The distributions of elastin fiber diameters were measured in human pulmonary alveolar walls of human lungs by Sobin et al. (33) and in alveolar mouths and ducts by Matsuda et al. (19). The distribution of elastin diameters would be expected to relate to our distribution of elastin stiffnesses, given that the stiffness of a fiber or fiber bundle is proportional to its crosssectional area for a fixed Young’s modulus. Thus a plot of the stiffness distribution functions vs. the square root of stiffness should resemble a fiber diameter distribution function. This is borne out by the mean diameter distribution from our five tissue strips shown in Fig. 6, which demonstrates a striking similarity to the data of Sobin et al. (33) (Fig. 7). Distributions of collagen fiber curvatures in the lung (19, 33) are also similar in form to our stop length distributions, although it is not entirely clear how these two quantities relate.
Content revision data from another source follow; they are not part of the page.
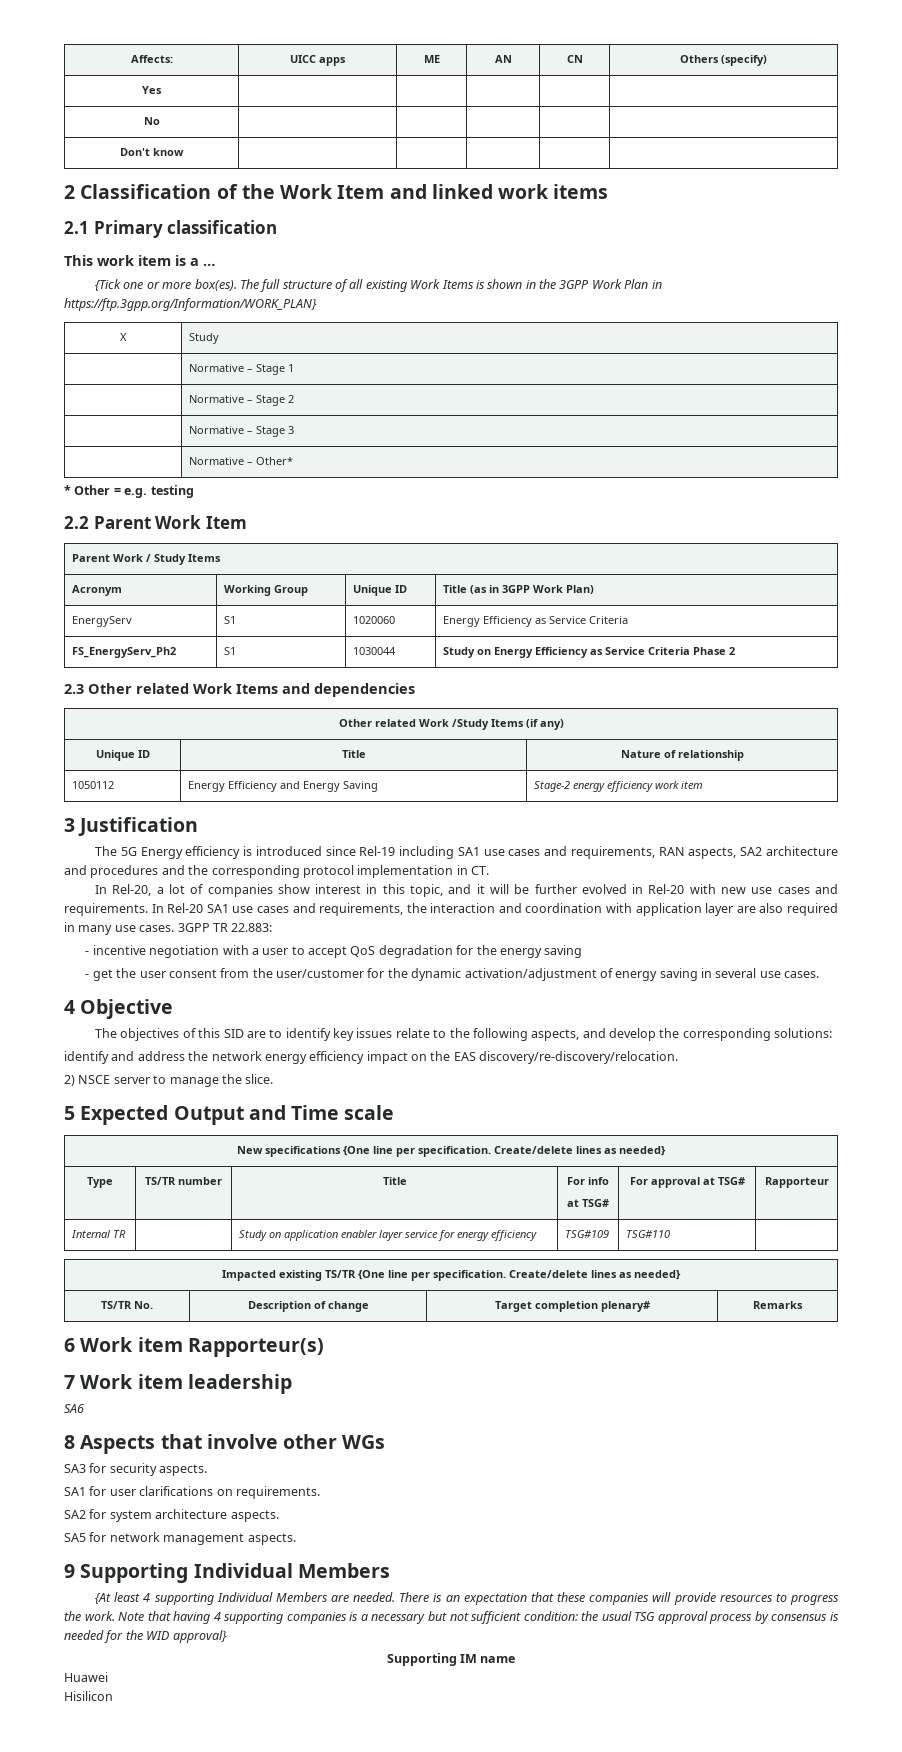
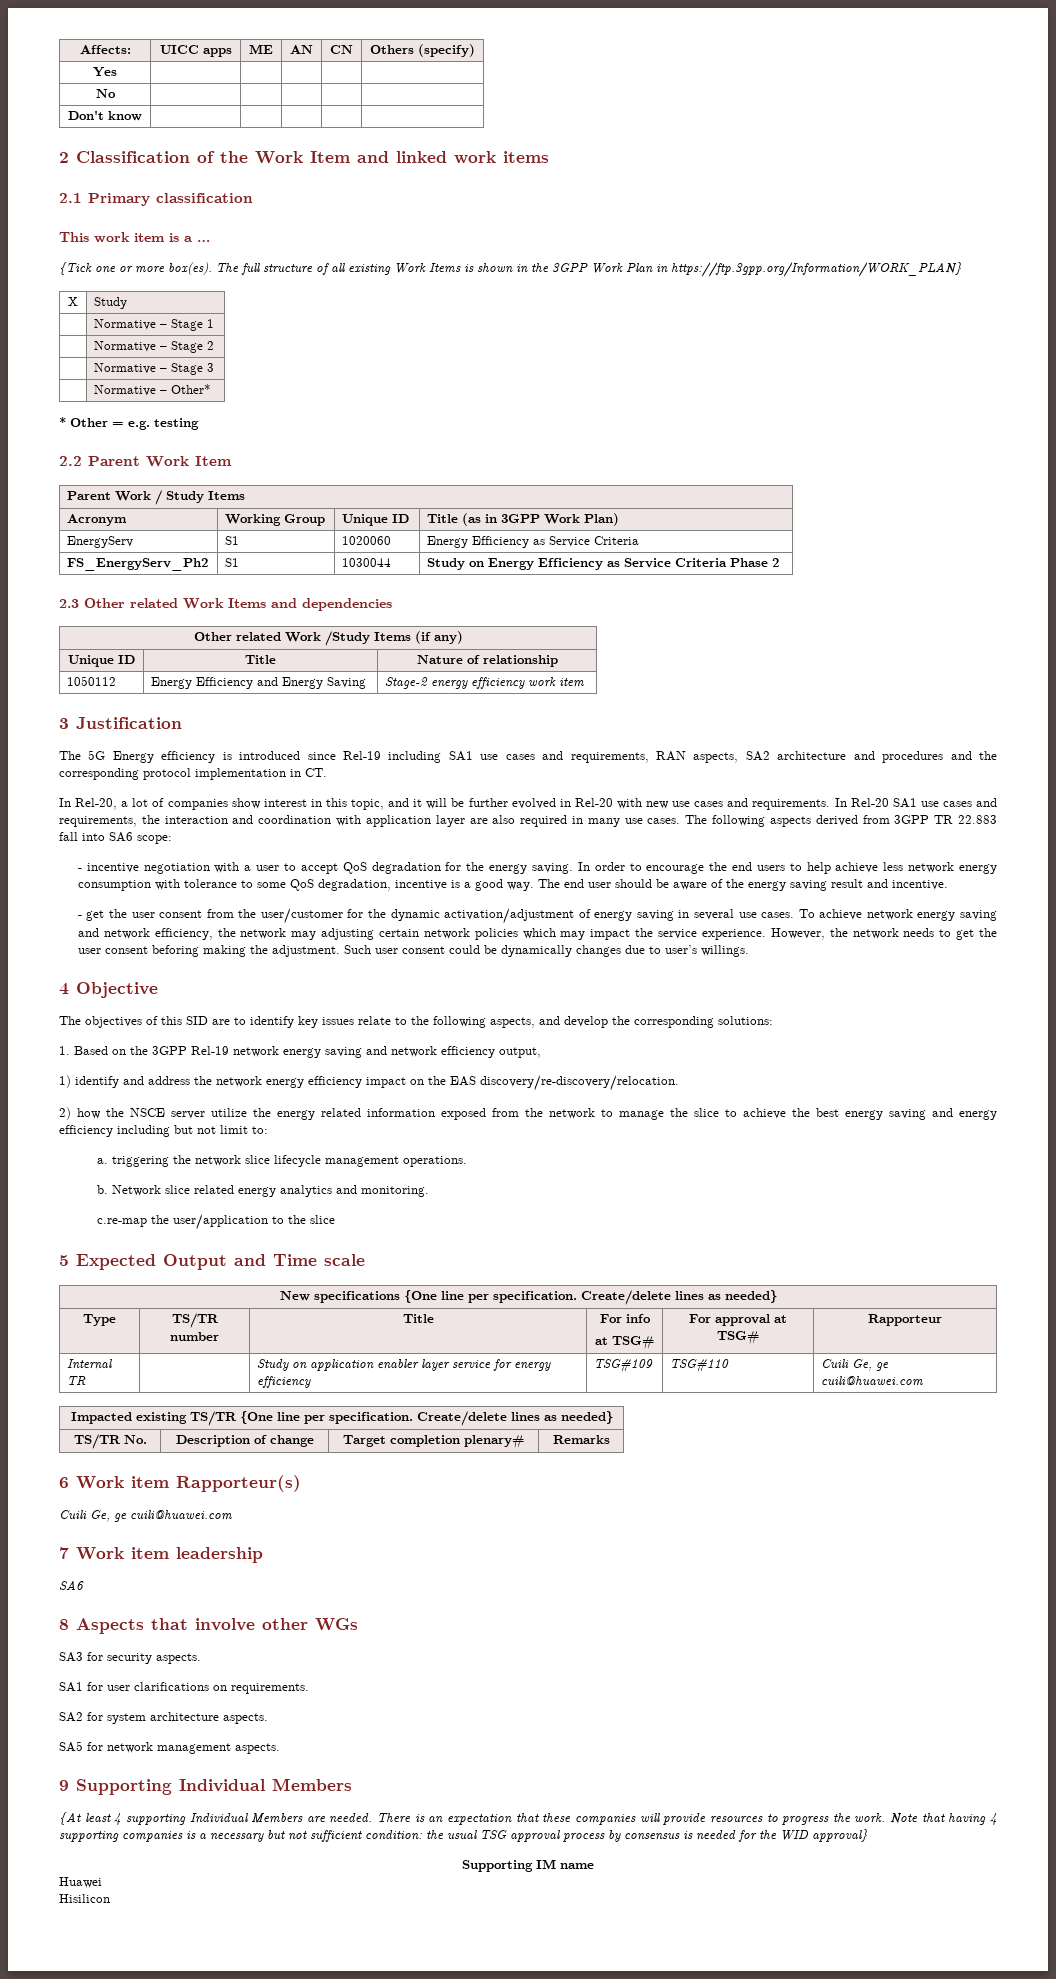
- 3GPP TR 22.883:
+ The following aspects derived from 3GPP TR 22.883 fall into SA6 scope:
- - incentive negotiation with a user to accept QoS degradation for the energy saving
+ - incentive negotiation with a user to accept QoS degradation for the energy saving. In order to encourage the end users to help achieve less network energy consumption with tolerance to some QoS degradation, incentive is a good way. The end user should be aware of the energy saving result and incentive.
+ To achieve network energy saving and network efficiency, the network may adjusting certain network policies which may impact the service experience. However, the network needs to get the user consent beforing making the adjustment. Such user consent could be dynamically changes due to user’s willings.
- identify and address the network energy efficiency impact on the EAS discovery/re-discovery/relocation.
+ 1. Based on the 3GPP Rel-19 network energy saving and network efficiency output,
+ 1) identify and address the network energy efficiency impact on the EAS discovery/re-discovery/relocation.
- 2) NSCE server to manage the slice.
+ 2) how the NSCE server utilize the energy related information exposed from the network to manage the slice to achieve the best energy saving and energy efficiency including but not limit to:
+ a. triggering the network slice lifecycle management operations.
+ b. Network slice related energy analytics and monitoring.
+ c.re-map the user/application to the slice
- Internal TR | | Study on application enabler layer service for energy efficiency | TSG#109 | TSG#110 |
+ Internal TR | | Study on application enabler layer service for energy efficiency | TSG#109 | TSG#110 | Cuili Ge, ge cuili@huawei.com
  6 Work item Rapporteur(s)
+ Cuili Ge, ge cuili@huawei.com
These morphological observations lend support to the model, but this does not imply direct correspondence between the strings and springs of our model and the individual components of actual tissue. The arrangement of the fibers in lung tissue is not only serial but is also parallel and interwoven, forming complex interconnections (22). In fact, our stop length distribution may span multiple length scales. That is, the shorter collagen fibrils may correspond to the smallest stop lengths, but, as many fibers become taut, a stop length may be formed from a cluster of collagen fibers (connected in parallel and in series), all reorienting and straightening against the load. Thus the distribution of stop lengths in our model may represent how the collagen matrix is arranged in a fractal sense.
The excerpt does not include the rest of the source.